Waktu Pengerjaan Habis, Proyek Talud Senilai Rp 2,8 Miliar Pantai Baron Mangkrak

  • Bagikan

Tanjungsari,(lensamedia.co)– Proyek rehabilitas dan rekonstruksi kerusakan talud di Pantai Baron, Kapanewon Tanjungsari senilai Rp 2,8 miliar rupiah dipastikan mangkrak. Hal ini diketahui karena saat ini masa pengerjaam telah habis. Sedangkan pengerjaan belum 100 persen rampung dikerjakan.

Kepala Seksi Rehabilitasi dan Rekonstruksi, Badan Penanggulangan Bencana Daerah (BPBD) Gunungkidul, Handoko membenarkan belum selesainya proyek pembangunan talud di pantai Baron tersebut. Kendati begitu dirinya enggan mengatakan capaian pengerjaan hingga masa perpanjangan diterapkan.

Dirinya berdalih, hal itu tidak bisa disampaikan kepada publik lantaran masih dalam proses pembahasan. Sehingga dirinya tak memiliki kapasitas untuk menyampaikannya.
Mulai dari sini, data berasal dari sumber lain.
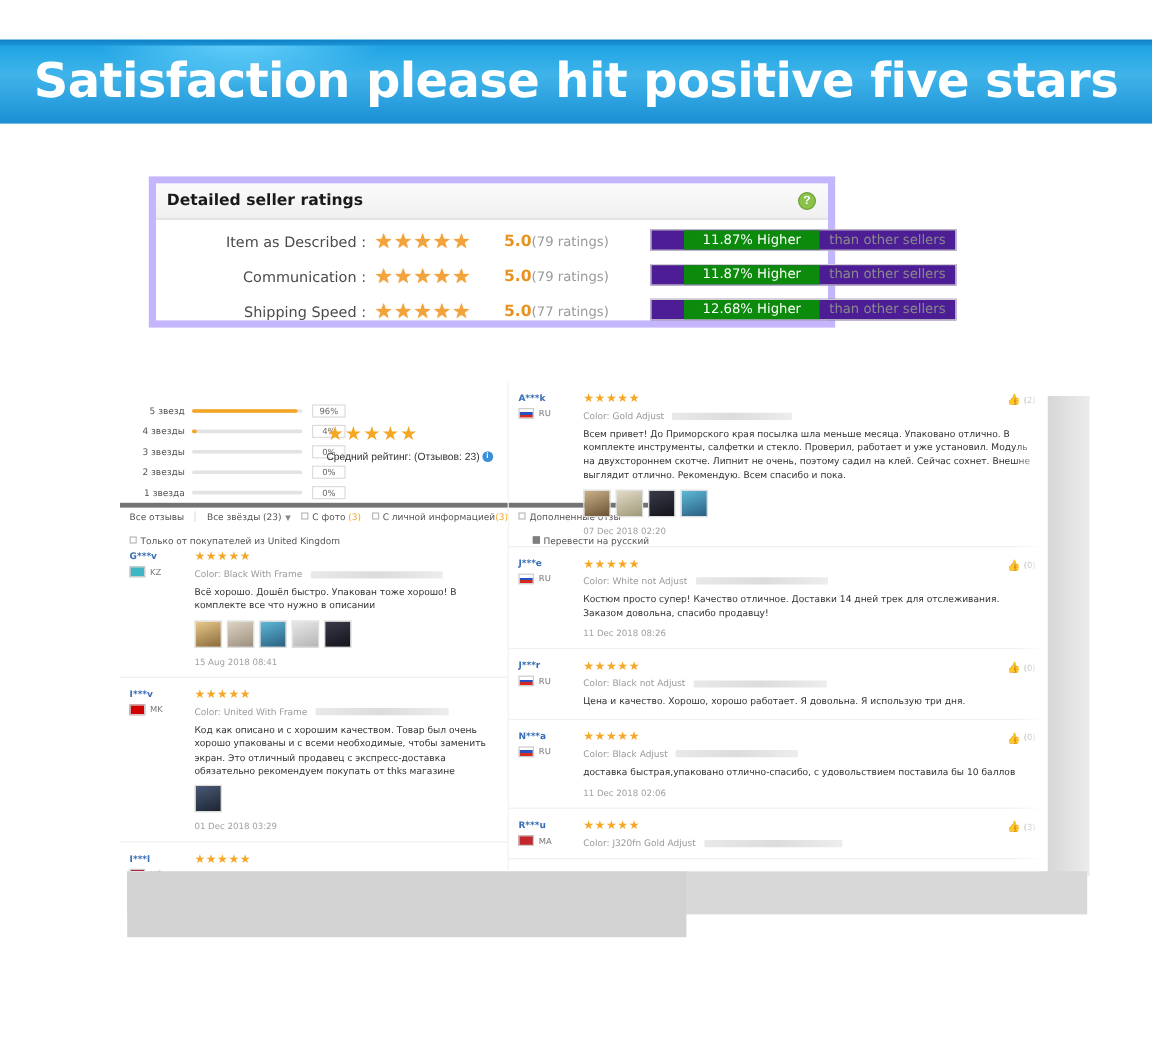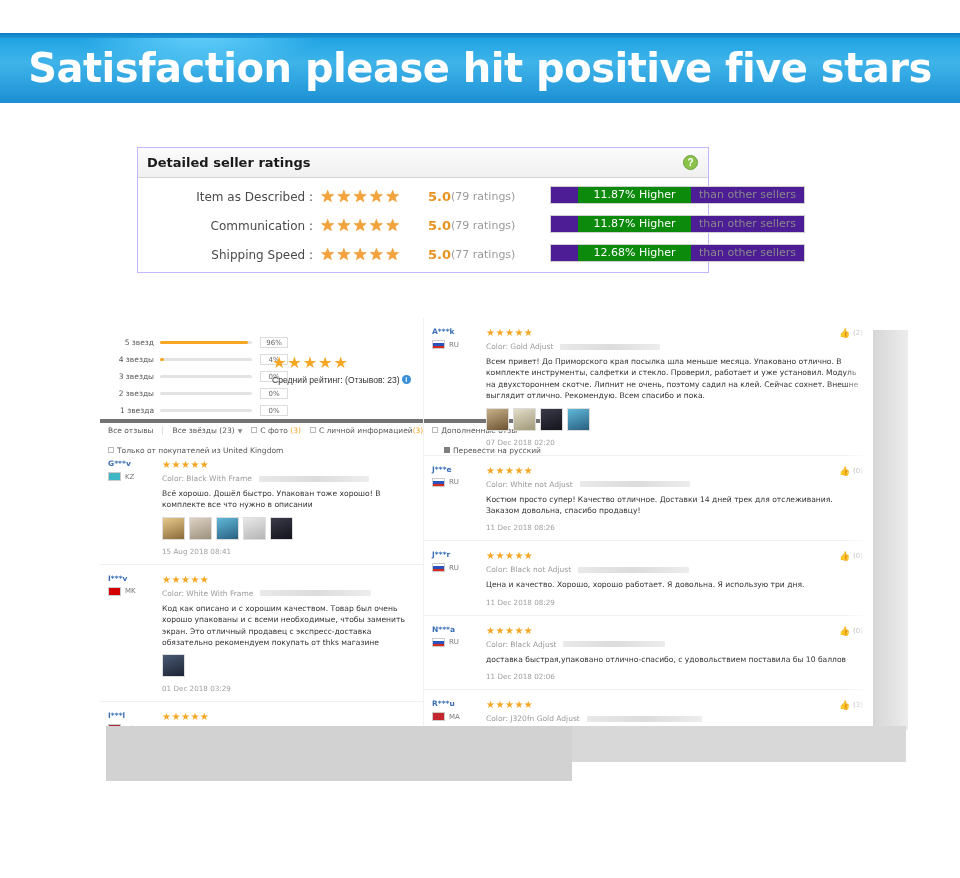"Detailed seller ratings" .dsr-box { border: 1px solid #c4b5fd -> 6px solid #c4b5fd; left: 137px -> 124px }
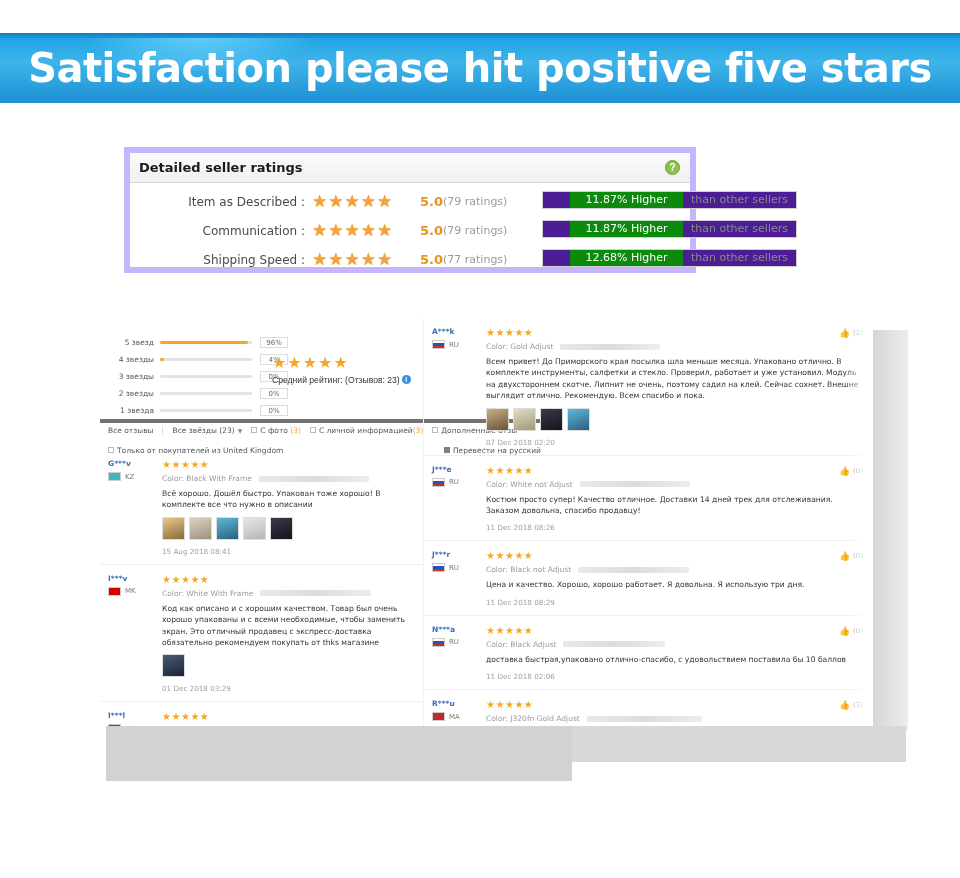"Color: White With Frame" span { text: White -> United }
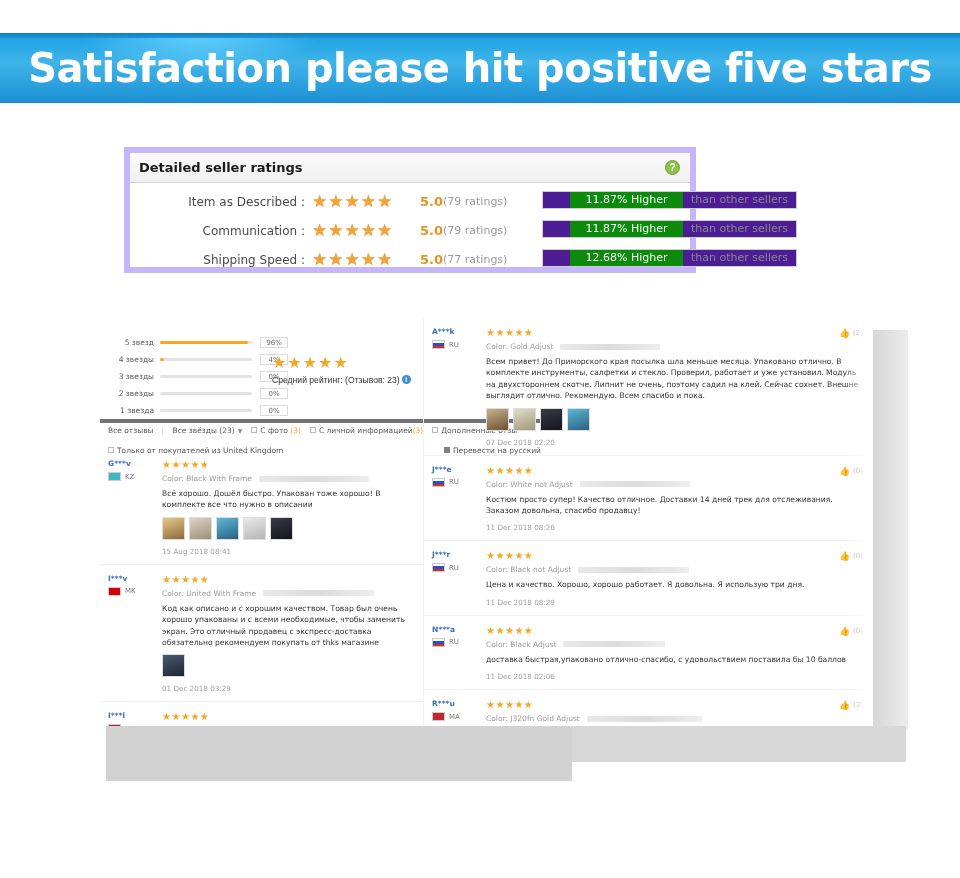"11 Dec 2018 08:29" div.rev-date { html: <div>11 Dec 2018 08:29</div> -> none }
“Maaf nggih, kalau sudah jelas nanti ada tim yang opname progres, dari IRDA, DPU, AP, BPBD, Konsultan Pengawas dan Kontraktor sendiri,” ucap Handoko, Rabu (18/08/2021).

“Ya penilaian progres memang harus tim, jadi tidak ada yang dirugikan kalau masing-masing pihak ada dan riil di lapangan,” terang Handoko ketika wartawan menanyakan penegasan diatas.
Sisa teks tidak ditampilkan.